• [TASK ITEM]
Copy out each line below containing "Liberation".

• [RECORDS SHOWN]
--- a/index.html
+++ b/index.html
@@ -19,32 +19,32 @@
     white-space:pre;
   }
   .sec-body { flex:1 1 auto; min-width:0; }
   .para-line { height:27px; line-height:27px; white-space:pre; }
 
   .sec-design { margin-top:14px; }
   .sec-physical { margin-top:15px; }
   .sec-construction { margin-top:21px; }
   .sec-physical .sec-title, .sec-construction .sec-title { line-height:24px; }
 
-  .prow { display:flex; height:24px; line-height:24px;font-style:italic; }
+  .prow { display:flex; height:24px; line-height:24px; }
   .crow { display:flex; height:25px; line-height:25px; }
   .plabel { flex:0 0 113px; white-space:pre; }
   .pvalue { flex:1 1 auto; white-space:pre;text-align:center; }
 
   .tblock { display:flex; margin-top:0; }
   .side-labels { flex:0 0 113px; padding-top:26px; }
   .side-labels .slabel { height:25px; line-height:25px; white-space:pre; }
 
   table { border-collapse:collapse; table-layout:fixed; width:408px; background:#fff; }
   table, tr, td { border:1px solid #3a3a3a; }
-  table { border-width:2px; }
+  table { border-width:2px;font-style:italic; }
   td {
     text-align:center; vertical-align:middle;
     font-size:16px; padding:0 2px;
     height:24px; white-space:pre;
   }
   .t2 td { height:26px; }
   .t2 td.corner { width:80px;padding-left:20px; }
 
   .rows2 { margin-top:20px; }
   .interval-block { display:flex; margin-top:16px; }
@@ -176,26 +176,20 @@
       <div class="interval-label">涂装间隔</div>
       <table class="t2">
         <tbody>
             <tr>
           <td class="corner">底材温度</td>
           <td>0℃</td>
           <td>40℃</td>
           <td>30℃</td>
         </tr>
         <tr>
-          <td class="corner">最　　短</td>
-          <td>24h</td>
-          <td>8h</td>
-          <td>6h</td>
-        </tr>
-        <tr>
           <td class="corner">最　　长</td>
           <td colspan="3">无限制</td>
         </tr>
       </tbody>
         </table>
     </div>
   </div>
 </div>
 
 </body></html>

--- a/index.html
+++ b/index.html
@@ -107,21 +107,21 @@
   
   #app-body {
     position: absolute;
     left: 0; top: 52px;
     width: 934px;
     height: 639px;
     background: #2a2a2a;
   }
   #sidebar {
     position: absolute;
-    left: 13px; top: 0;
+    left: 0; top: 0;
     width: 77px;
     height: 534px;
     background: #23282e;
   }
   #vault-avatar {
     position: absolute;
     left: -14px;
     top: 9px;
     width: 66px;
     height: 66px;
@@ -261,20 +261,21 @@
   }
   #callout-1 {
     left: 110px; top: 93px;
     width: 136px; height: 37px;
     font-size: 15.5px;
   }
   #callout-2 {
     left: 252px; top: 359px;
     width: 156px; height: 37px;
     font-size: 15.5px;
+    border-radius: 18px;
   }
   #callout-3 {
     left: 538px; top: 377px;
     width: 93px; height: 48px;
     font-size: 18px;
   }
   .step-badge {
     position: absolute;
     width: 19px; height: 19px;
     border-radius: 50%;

---

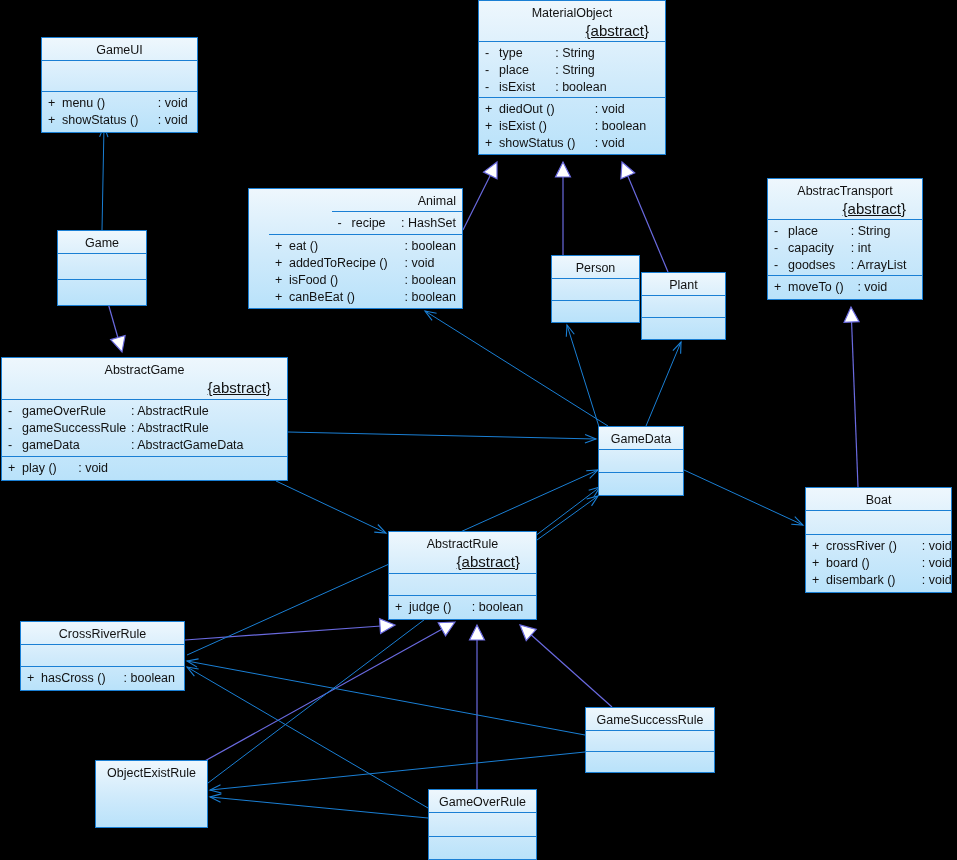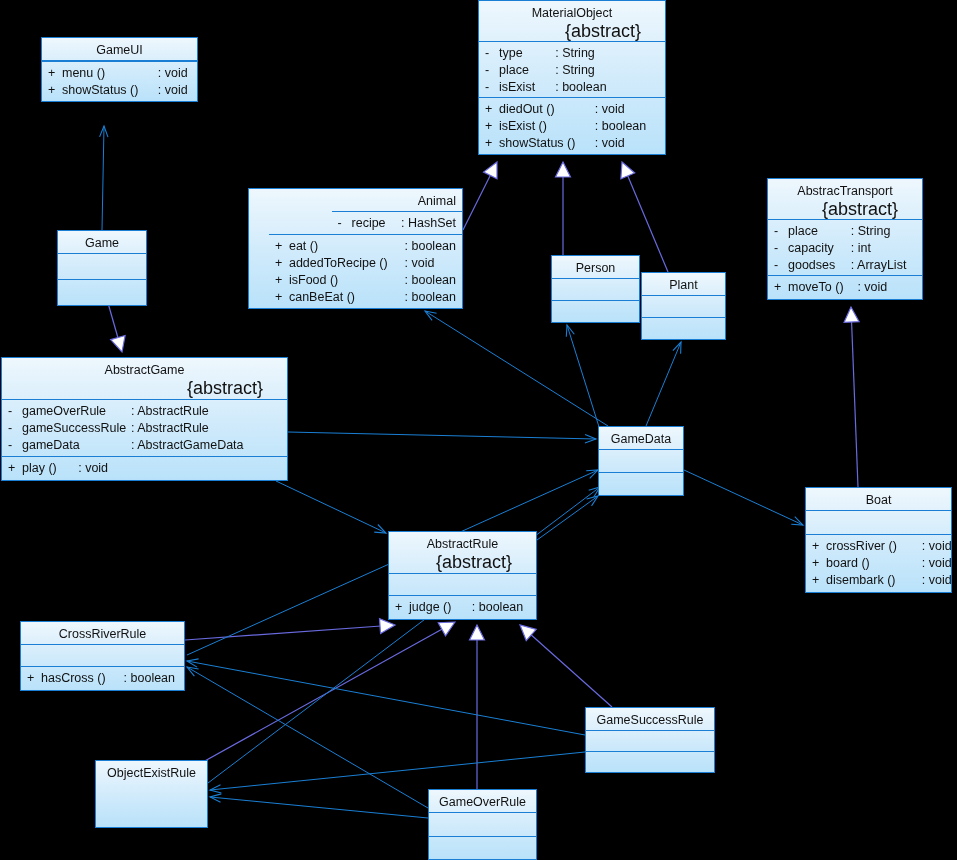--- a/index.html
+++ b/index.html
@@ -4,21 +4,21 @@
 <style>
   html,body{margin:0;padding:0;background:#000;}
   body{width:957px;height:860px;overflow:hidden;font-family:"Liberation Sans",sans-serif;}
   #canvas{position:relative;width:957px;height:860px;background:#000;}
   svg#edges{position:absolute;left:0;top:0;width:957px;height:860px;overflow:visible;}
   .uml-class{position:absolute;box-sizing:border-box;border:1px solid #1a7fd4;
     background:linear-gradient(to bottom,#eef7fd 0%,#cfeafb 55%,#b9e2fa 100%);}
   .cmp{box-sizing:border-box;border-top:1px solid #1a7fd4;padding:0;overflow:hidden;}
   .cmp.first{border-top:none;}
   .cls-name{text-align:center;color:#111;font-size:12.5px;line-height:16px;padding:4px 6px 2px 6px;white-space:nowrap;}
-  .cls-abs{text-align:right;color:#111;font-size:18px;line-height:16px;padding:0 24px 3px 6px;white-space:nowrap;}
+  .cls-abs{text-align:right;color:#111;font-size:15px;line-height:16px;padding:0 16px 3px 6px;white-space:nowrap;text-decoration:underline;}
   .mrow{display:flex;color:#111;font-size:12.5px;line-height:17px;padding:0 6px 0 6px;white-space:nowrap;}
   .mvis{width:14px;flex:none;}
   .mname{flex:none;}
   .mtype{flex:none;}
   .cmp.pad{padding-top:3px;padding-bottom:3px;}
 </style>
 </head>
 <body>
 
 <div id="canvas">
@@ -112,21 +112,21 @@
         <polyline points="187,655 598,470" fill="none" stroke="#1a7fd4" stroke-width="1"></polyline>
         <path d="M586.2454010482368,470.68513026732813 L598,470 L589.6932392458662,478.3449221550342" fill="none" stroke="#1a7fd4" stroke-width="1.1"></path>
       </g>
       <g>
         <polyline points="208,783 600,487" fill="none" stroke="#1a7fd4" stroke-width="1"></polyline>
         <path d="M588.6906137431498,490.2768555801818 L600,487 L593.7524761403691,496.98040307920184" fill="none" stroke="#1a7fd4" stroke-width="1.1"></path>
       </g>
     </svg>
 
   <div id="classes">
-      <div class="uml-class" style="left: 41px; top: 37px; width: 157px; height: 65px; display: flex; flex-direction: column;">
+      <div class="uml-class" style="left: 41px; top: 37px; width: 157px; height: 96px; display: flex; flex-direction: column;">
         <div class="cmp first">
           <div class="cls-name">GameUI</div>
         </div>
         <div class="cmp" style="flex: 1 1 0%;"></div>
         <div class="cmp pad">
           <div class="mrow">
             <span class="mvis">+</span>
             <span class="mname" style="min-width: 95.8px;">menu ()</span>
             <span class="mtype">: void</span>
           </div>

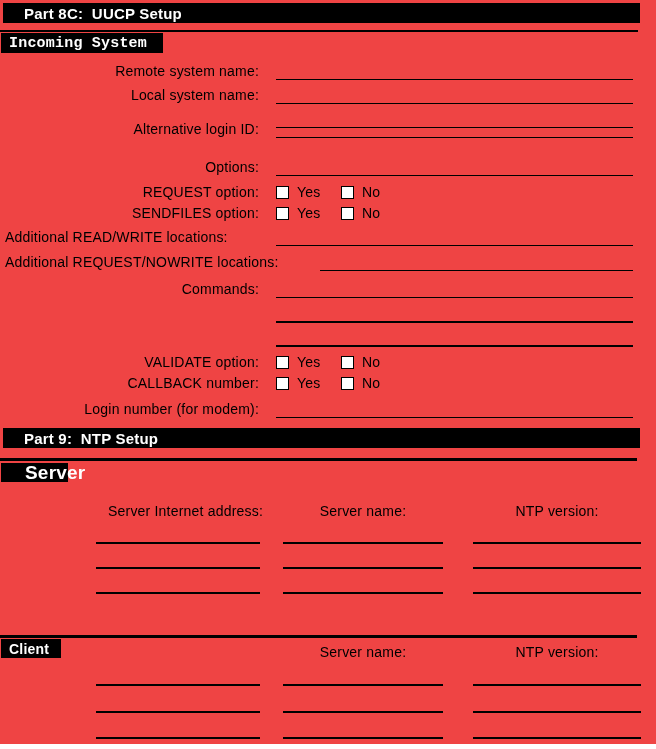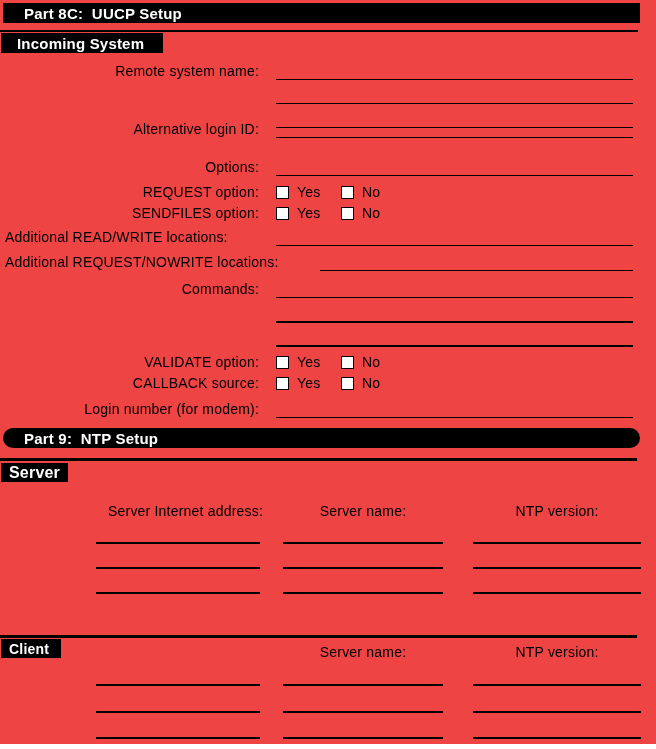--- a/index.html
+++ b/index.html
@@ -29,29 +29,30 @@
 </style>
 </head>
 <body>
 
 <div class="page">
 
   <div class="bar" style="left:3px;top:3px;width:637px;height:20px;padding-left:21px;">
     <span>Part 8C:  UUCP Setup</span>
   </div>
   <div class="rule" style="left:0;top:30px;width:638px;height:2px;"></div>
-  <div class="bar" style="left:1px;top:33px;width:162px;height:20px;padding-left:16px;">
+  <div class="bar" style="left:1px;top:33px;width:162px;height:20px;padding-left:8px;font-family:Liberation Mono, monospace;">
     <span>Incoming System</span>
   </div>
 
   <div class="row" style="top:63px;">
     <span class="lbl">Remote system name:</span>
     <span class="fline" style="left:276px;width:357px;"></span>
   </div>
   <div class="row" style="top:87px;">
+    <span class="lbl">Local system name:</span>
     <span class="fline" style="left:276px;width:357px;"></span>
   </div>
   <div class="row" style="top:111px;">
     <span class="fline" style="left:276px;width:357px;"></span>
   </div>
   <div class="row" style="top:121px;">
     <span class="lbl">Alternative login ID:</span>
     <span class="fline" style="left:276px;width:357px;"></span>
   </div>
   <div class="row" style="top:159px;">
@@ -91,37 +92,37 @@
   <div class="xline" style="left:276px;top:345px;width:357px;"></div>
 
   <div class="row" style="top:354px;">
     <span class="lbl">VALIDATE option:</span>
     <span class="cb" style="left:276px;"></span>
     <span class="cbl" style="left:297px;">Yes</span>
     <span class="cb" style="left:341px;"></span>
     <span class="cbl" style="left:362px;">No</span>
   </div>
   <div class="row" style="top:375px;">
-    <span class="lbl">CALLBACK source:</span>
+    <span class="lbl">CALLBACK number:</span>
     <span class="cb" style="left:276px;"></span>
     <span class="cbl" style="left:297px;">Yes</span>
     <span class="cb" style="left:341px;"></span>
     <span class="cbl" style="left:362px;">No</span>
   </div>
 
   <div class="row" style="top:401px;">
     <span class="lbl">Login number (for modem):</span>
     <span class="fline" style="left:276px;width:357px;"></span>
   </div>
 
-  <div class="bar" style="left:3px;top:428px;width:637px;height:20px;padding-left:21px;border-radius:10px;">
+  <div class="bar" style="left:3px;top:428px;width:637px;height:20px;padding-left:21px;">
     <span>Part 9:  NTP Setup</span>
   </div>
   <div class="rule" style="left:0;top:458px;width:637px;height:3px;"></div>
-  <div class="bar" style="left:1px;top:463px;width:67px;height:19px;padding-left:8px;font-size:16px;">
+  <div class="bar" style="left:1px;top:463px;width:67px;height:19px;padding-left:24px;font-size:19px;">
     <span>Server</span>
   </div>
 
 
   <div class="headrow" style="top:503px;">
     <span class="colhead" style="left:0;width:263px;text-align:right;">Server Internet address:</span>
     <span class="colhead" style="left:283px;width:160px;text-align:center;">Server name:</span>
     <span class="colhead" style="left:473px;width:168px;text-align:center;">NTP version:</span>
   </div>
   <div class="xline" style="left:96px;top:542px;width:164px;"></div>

* * *

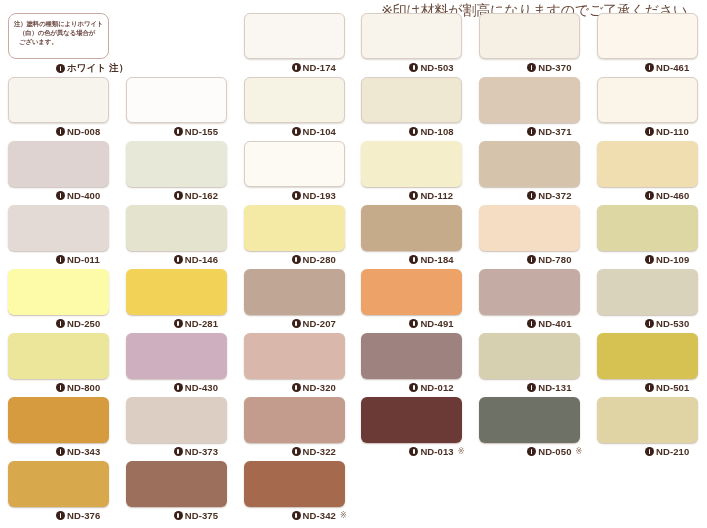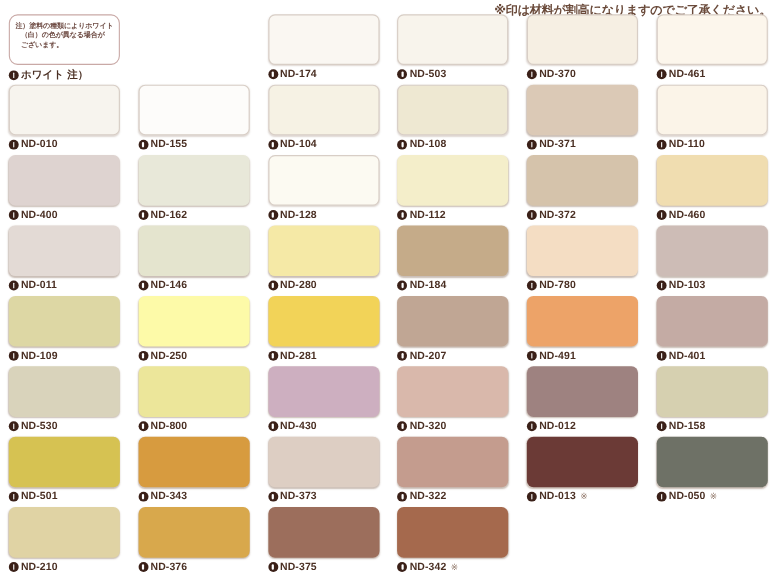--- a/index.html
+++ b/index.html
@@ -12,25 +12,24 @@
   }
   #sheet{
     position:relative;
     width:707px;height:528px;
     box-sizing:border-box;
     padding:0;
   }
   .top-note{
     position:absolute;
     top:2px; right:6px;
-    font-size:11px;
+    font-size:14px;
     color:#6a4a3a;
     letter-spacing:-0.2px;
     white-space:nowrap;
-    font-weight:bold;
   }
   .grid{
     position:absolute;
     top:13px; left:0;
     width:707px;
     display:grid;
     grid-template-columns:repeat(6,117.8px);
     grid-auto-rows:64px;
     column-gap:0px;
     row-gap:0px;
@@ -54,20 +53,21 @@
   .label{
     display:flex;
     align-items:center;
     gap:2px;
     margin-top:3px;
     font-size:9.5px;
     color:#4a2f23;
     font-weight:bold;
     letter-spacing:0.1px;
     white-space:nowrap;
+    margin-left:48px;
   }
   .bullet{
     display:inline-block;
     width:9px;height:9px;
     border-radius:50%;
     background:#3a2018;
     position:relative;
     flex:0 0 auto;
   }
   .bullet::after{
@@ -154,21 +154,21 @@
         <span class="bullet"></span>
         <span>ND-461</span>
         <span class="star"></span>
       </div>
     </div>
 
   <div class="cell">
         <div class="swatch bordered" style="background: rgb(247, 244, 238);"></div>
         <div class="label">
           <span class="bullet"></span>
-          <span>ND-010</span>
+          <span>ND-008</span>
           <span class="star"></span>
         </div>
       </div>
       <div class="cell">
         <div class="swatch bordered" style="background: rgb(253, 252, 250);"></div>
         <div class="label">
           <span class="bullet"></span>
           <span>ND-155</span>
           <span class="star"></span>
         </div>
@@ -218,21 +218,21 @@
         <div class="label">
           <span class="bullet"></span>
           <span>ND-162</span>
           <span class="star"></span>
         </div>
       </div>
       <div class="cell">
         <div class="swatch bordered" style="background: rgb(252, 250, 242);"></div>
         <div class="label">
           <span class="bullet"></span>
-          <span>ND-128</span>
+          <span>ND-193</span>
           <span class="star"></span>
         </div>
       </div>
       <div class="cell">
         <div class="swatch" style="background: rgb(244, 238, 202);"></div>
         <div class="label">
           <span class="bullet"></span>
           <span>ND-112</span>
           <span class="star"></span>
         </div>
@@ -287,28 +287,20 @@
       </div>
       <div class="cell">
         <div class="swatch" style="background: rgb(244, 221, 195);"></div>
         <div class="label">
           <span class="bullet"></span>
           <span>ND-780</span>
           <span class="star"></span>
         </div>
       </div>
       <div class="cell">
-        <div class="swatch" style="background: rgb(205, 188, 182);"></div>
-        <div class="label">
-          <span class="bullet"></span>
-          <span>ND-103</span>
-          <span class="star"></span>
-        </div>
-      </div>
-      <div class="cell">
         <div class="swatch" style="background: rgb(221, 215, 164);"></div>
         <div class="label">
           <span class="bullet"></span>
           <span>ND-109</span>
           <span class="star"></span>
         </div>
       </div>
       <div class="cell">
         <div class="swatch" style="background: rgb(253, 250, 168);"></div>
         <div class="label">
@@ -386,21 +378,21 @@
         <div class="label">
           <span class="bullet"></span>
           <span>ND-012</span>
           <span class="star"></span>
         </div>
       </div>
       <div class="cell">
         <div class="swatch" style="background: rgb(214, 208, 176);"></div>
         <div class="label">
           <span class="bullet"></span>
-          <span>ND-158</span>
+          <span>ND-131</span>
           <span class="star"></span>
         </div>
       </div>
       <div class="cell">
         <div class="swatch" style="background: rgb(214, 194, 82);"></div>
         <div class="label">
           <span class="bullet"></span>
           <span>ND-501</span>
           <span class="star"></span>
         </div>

• [OUTPUT FOR THIS TASK]
   body{width:957px;height:860px;overflow:hidden;font-family:"Liberation Sans",sans-serif;}
+  <div class="bar" style="left:1px;top:33px;width:162px;height:20px;padding-left:8px;font-family:Liberation Mono, monospace;">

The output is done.